"Chênes pelés, déshabillés comme en hiver", dans le bassin nord du Lot, les chenilles du Bombyx ont endommagé près de 10 000 hectares de forêts. Une invasion inédite, un spectacle désolant pour les trufficulteurs, inquiets et désemparés.
Le secteur est très boisé et depuis deux mois les chenilles de Bombyx s’en sont données à cœur joie. Il ne reste plus beaucoup de feuilles sur les érables, tilleuls et chênes du nord lotois. De Promilhanes à Espezel, elles ont fait d’énormes dégâts. Les bois des communes de Limogne, Vaylats ou encore Varaire et Saint-Cirq-Lapopie sont particulièrement touchés. Plus étonnant pour le président du syndicat des trufficulteurs de Limognes, Yves Lacan,"même les chênes verts ont été endommagés et c’est une première. Au total, plus de 10 000 hectares ont été grignotés par les chenilles du Bombyx. Le phénomène ne va pas impacter cette année la production de truffes mais les professionnels du secteur sont désemparés. Inquiets des conséquences à plus long terme de cette attaque massive sur les arbres.
"Attaque sévère de la chenille du Bombyx"
La chenille du Bombyx est un insecte naturellement présent dans toutes les forêts. En temps normal ces cheniles dévoreuses prolifèrent, c’est la faune auxiliaire, les prédateurs qui se chargent d’elles afin de rééquilibrer l’écosystème.Depuis quelques années notamment en raison des hivers très doux, "le papillon Bombyx disparate" qui se reproduit en été s’est anormalement multiplié ces dernières années sur le territoire français.
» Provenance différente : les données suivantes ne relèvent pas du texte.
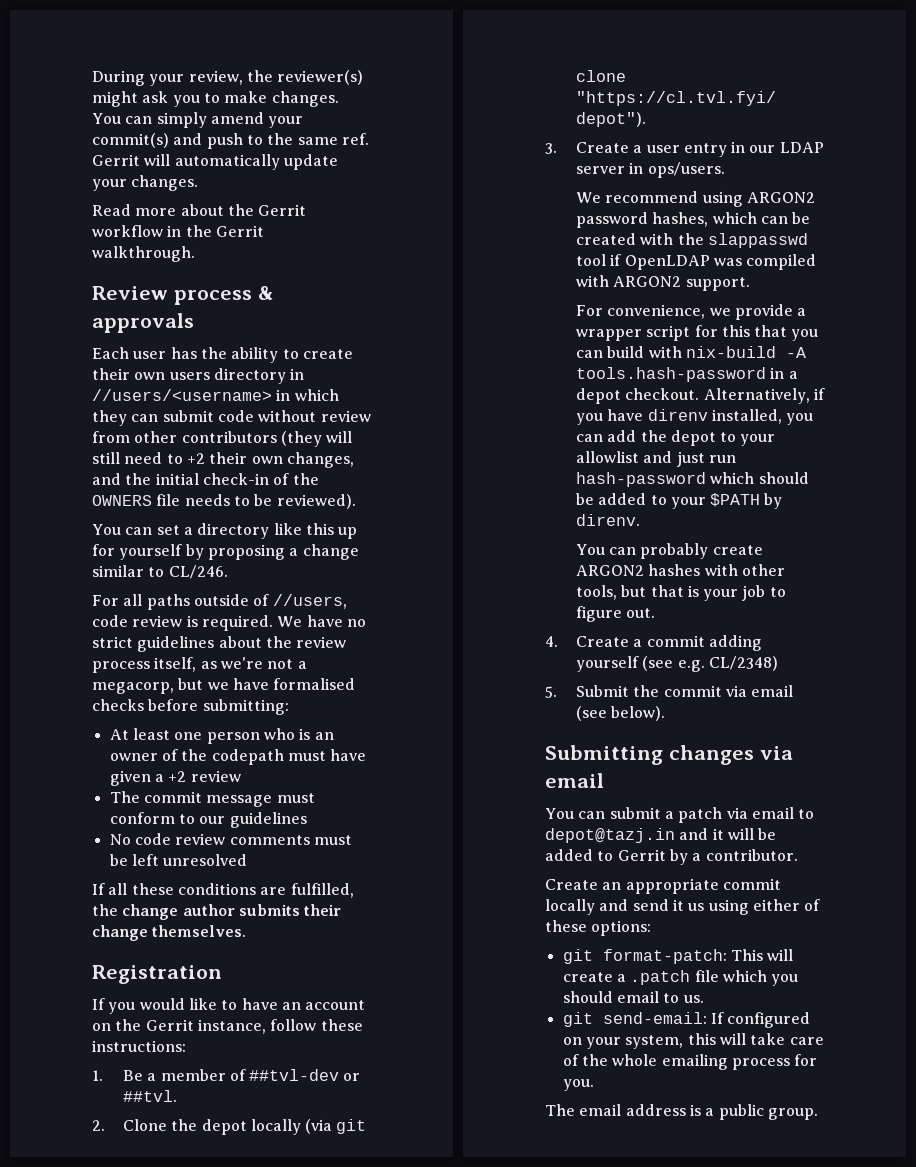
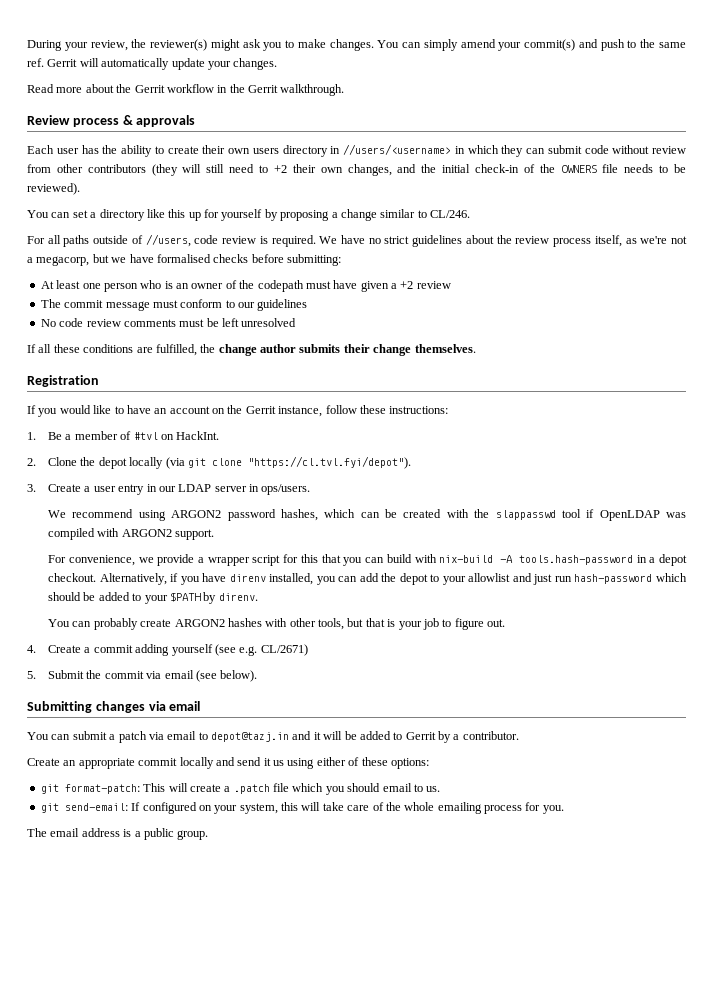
- 1. Be a member of ##tvl-dev or ##tvl.
+ 1. Be a member of #tvl on HackInt.
- 4. Create a commit adding yourself (see e.g. CL/2348)
+ 4. Create a commit adding yourself (see e.g. CL/2671)

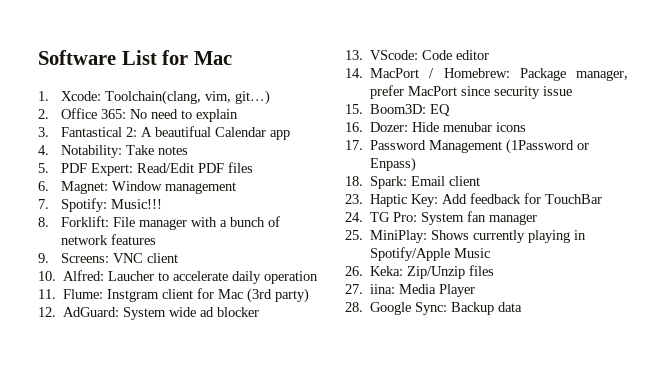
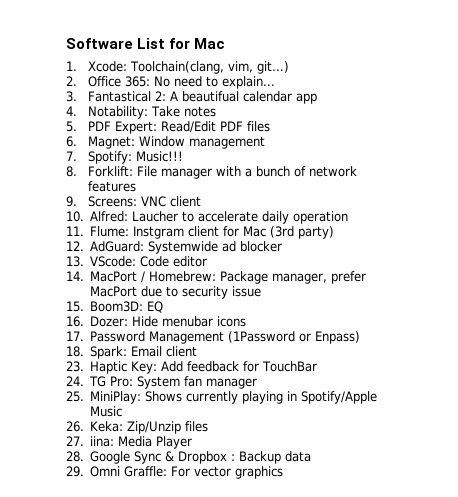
- 2. Office 365: No need to explain
+ 2. Office 365: No need to explain...
- 3. Fantastical 2: A beautifual Calendar app
+ 3. Fantastical 2: A beautifual calendar app
- 12. AdGuard: System wide ad blocker
+ 12. AdGuard: Systemwide ad blocker
- 14. MacPort / Homebrew: Package manager, prefer MacPort since security issue
+ 14. MacPort / Homebrew: Package manager, prefer MacPort due to security issue
- 28. Google Sync: Backup data
+ 28. Google Sync & Dropbox : Backup data
+ 29. Omni Graffle: For vector graphics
Dans le Lot en 2019, les chenilles avaient déjà sévi mais cette année c’est du jamais vu, elles ont dévoré 10 000 hectares de chênes, tilleuls et érables du bassin nord du Lot. La plantation truffière n’y a pas échappée, même les chênes verts ont été touchés :
C’est une attaque sévère, il y a 12 ans on avait eu ce type de phénomène mais pas aussi important que cette année. La succession d’hivers doux favorise l’éclosion des œufs, on peut s’attendre au même phénomène l’an prochain. La nature est cependant bien faite, les arbres remettent des feuilles, un vert printanier encourageant : les arbres truffiers sont affaiblis mais ils vont survivre, cependant il ne faudrait pas une attaque de ce type tous les ans. Heureusement on a eu une pluie abondante qui a certainement affaibli la prolifération.
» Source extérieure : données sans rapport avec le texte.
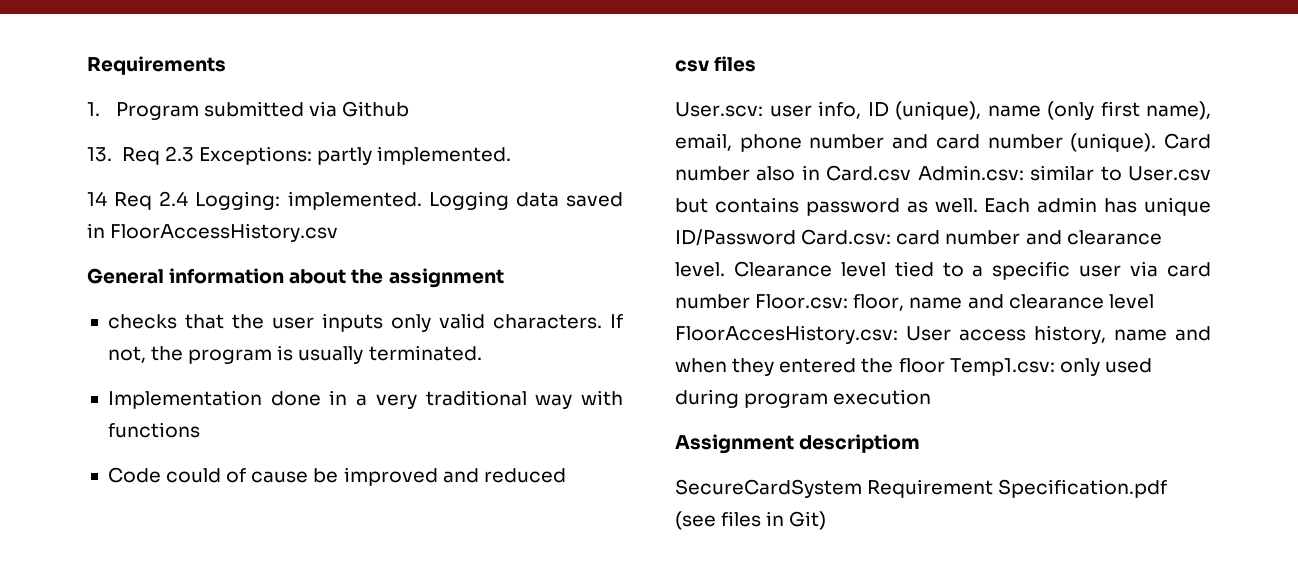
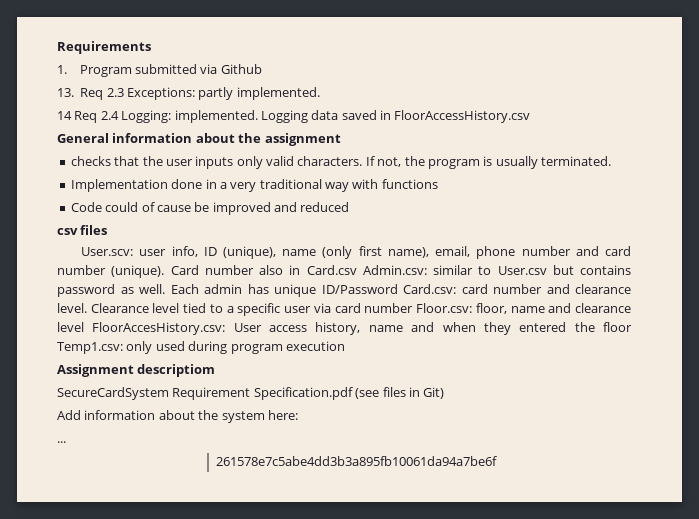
+ Add information about the system here:
+ ...
+ 261578e7c5abe4dd3b3a895fb10061da94a7be6f

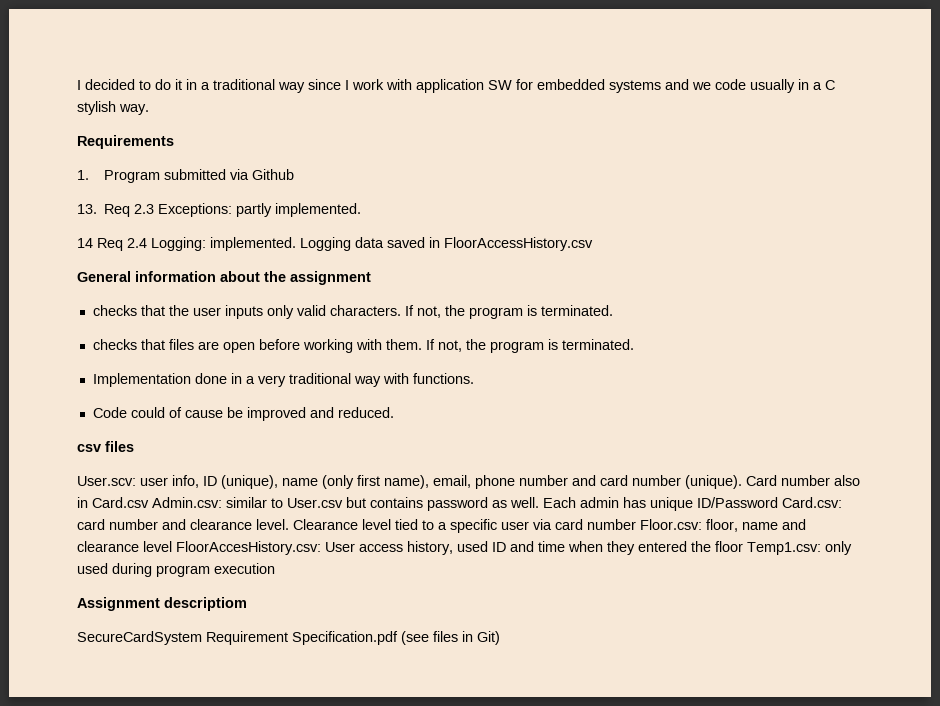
+ I decided to do it in a traditional way since I work with application SW for embedded systems and we code usually in a C stylish way.
- checks that the user inputs only valid characters. If not, the program is usually terminated.
+ checks that the user inputs only valid characters. If not, the program is terminated.
+ checks that files are open before working with them. If not, the program is terminated.
- Implementation done in a very traditional way with functions
+ Implementation done in a very traditional way with functions.
- Code could of cause be improved and reduced
+ Code could of cause be improved and reduced.
- Clearance level tied to a specific user via card number Floor.csv: floor, name and clearance level FloorAccesHistory.csv: User access history, name and when they entered the floor Temp1.csv: only used during program execution
+ Clearance level tied to a specific user via card number Floor.csv: floor, name and clearance level FloorAccesHistory.csv: User access history, used ID and time when they entered the floor Temp1.csv: only used during program execution
- Add information about the system here:
- ...
- 261578e7c5abe4dd3b3a895fb10061da94a7be6f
Les trufficulteurs inquiets
Pour les trufficulteurs, le spectacle est désolant. Alain Ambialet, co-président des trufficulteurs d’Occitanie décrit un paysage hivernal :
Les arbres sont pelés comme en hiver, on peut voir l’écorce, et ça sur des kilomètres, c’est impressionnant. Les trufficulteurs ont essayé de traiter avec des insecticides bio mais ça n’a pas marché. Sur les petits arbres cela peut fonctionner mais sur des arbres de 10 mètres de haut et sur plusieurs hectares c’est impossible, il y a des régions où ils ont pulvérisé par hélicoptère.
Alain Ambialet envisage de travailler avec l’Inra pour étudier le phénomène et mettre en place des solutions en amont. Cette année la production ne sera pas touchée mais à long terme la répétition de cette invasion pourrait avoir des conséquences dramatiques sur la production :
On ne connait pas les effets sur le système racinaire lorsque les arbres n'ont plus de feuilles en été, on n’a pas de recul, on a des raisons de s’inquiéter.
Le trufficulteur espère que la problématique va alerter les pouvoirs publics et la chambre d’agriculture :
Dans 20 ans si on ne fait rien, j’ai peur de voir des déserts se former. Nous n’avons pas les réponses mais il faut prendre le problème à bras le corps. Personne ne bouge pour le moment, il faut mettre le débat sur la table, connaître le mal, aller à la source, on ne peut pas laisser faire.
Dommages collatéraux
Impossible de dire aujourd’hui si la qualité de la truffe sera altérée en 2021 mais beaucoup de questions restent encore sans réponse autour du phénomène de prolifération de ces chenilles dévoreuses. Les trufficulteurs prennent très au sérieux cette invasion, préoccupés par les conséquences à long terme. Une invasion qui pourrait aussi toucher les vignobles, vergers et autre cultures des départements voisins du Tarn et Tarn-et-Garonne.La crise du coronavirus vient amplifier les incertitudes de la profession. Les trufficulteurs ne savent pas encore si la truffe pourra se vendre sur les marchés, ils craignent en parallèle une baisse de la consommation des restaurateurs et traiteurs, leur principale clientèle.Il faut débloquer des fonds pour anticiper, mettre en place des moyens avec une enveloppe budgétaire.